#### [Extracted information]

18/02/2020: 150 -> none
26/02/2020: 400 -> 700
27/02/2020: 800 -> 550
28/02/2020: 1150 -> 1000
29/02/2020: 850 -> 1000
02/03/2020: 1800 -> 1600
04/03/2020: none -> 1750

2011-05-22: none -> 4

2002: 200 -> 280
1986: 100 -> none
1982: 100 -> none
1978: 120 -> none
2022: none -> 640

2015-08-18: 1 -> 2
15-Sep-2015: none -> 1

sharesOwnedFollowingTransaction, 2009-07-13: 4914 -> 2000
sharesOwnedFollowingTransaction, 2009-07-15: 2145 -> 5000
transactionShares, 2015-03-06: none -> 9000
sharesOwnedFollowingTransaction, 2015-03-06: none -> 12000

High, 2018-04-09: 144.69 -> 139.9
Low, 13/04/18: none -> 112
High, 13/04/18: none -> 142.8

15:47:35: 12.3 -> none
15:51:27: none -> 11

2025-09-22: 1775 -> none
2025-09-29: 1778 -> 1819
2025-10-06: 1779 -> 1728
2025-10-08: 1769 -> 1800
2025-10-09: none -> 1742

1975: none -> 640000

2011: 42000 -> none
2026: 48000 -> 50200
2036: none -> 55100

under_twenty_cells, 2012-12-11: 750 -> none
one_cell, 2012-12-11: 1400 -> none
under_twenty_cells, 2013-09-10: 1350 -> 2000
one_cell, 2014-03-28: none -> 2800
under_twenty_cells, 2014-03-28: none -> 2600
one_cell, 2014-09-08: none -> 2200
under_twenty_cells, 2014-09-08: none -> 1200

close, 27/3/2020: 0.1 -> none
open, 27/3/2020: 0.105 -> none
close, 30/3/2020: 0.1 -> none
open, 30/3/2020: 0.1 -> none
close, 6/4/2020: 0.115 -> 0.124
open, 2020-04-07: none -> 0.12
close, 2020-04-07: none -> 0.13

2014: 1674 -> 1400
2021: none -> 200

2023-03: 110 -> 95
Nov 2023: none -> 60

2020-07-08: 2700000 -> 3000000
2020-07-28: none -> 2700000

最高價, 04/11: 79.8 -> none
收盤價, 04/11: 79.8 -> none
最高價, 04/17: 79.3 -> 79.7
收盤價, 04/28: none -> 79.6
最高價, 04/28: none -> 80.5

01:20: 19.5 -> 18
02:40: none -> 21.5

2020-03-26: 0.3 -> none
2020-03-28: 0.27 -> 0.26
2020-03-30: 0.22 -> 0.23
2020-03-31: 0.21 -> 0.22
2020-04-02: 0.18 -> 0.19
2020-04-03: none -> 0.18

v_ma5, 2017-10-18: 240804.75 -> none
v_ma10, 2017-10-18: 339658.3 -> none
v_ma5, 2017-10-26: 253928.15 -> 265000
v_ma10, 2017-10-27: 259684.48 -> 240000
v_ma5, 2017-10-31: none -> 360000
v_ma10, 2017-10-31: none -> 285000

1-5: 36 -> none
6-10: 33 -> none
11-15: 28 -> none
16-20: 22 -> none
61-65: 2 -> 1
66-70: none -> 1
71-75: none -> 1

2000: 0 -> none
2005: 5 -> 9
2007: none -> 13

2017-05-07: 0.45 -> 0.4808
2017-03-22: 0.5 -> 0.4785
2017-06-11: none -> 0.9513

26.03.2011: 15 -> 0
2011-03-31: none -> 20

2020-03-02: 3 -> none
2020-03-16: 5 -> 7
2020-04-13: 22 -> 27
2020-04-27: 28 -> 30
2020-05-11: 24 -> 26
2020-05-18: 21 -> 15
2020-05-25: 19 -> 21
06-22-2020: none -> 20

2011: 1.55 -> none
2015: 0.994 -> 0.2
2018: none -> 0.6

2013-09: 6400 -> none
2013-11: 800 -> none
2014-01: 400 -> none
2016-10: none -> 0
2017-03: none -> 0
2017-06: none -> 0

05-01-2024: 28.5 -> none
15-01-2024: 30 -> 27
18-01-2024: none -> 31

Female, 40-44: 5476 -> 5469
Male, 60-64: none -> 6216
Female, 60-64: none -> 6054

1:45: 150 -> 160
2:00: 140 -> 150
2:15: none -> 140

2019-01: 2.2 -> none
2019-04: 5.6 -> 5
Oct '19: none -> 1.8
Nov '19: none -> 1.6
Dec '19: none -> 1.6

#### [Exercise aim]
Work out how many lines of the records contain the string "open". Nothing but the number should be written.

#### [Task response]
3